(Before-and-after change records)
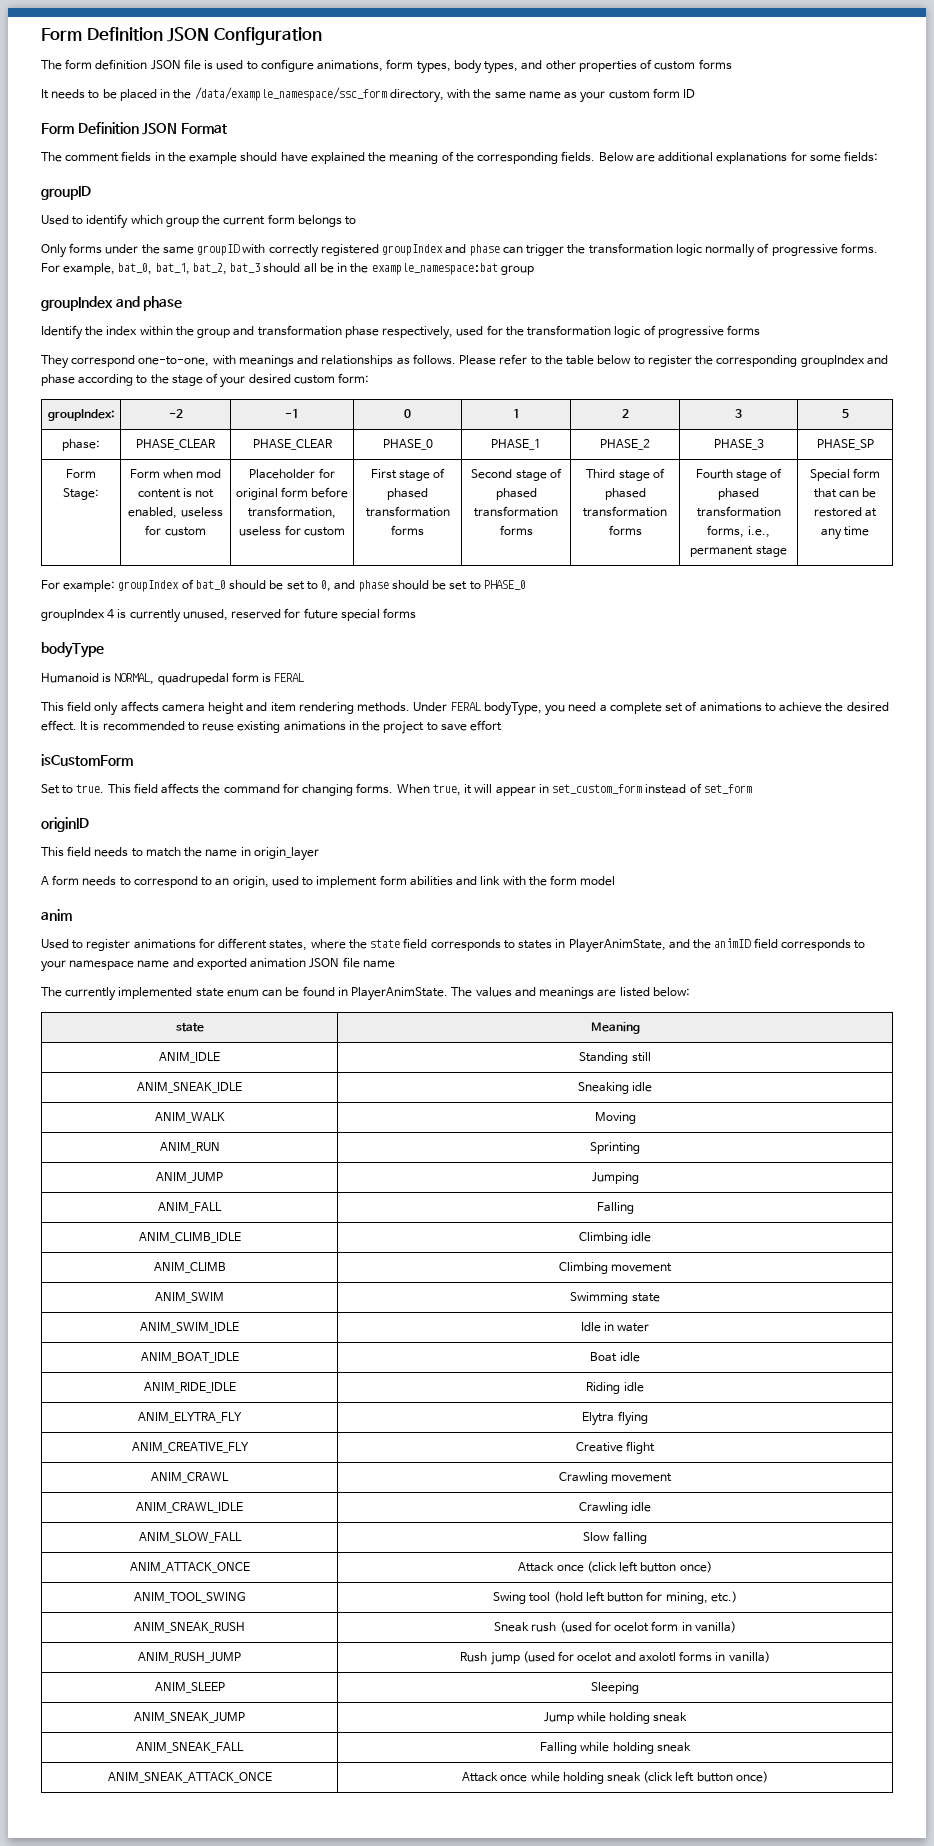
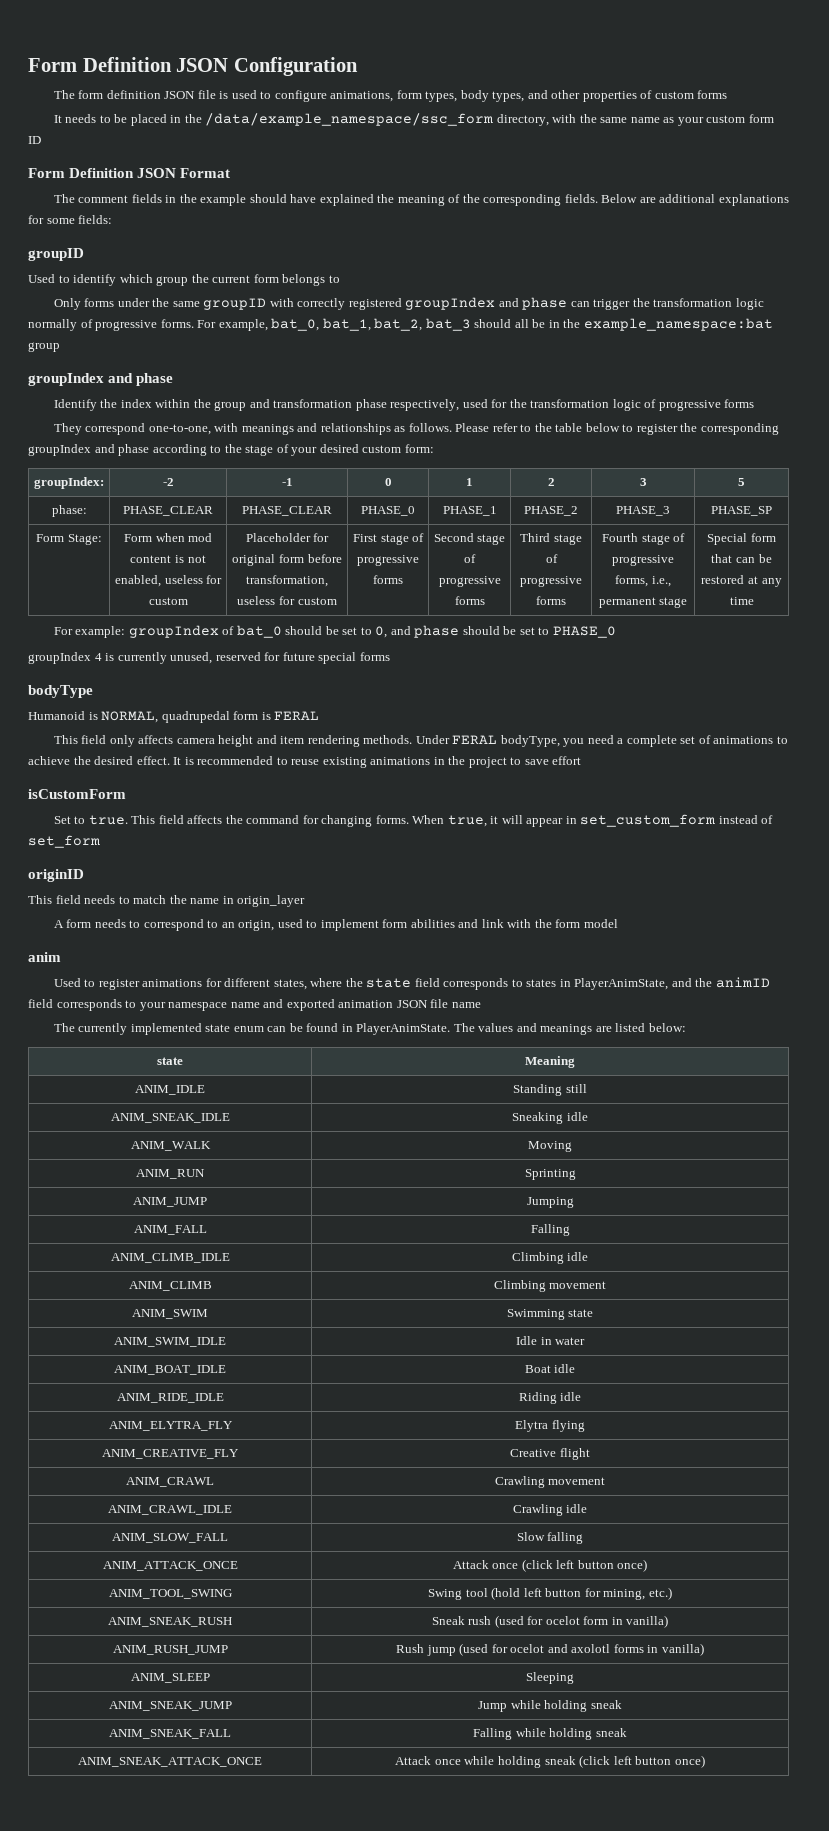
- First stage of phased transformation forms
+ First stage of progressive forms
- Second stage of phased transformation forms
+ Second stage of progressive forms
- Third stage of phased transformation forms
+ Third stage of progressive forms
- Fourth stage of phased transformation forms, i.e., permanent stage
+ Fourth stage of progressive forms, i.e., permanent stage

Work order
The line with "Second stage of progressive forms" and every line after it up to the end of the entries: output those exactly, and only those.

Output of the task
+ Second stage of progressive forms
- Third stage of phased transformation forms
+ Third stage of progressive forms
- Fourth stage of phased transformation forms, i.e., permanent stage
+ Fourth stage of progressive forms, i.e., permanent stage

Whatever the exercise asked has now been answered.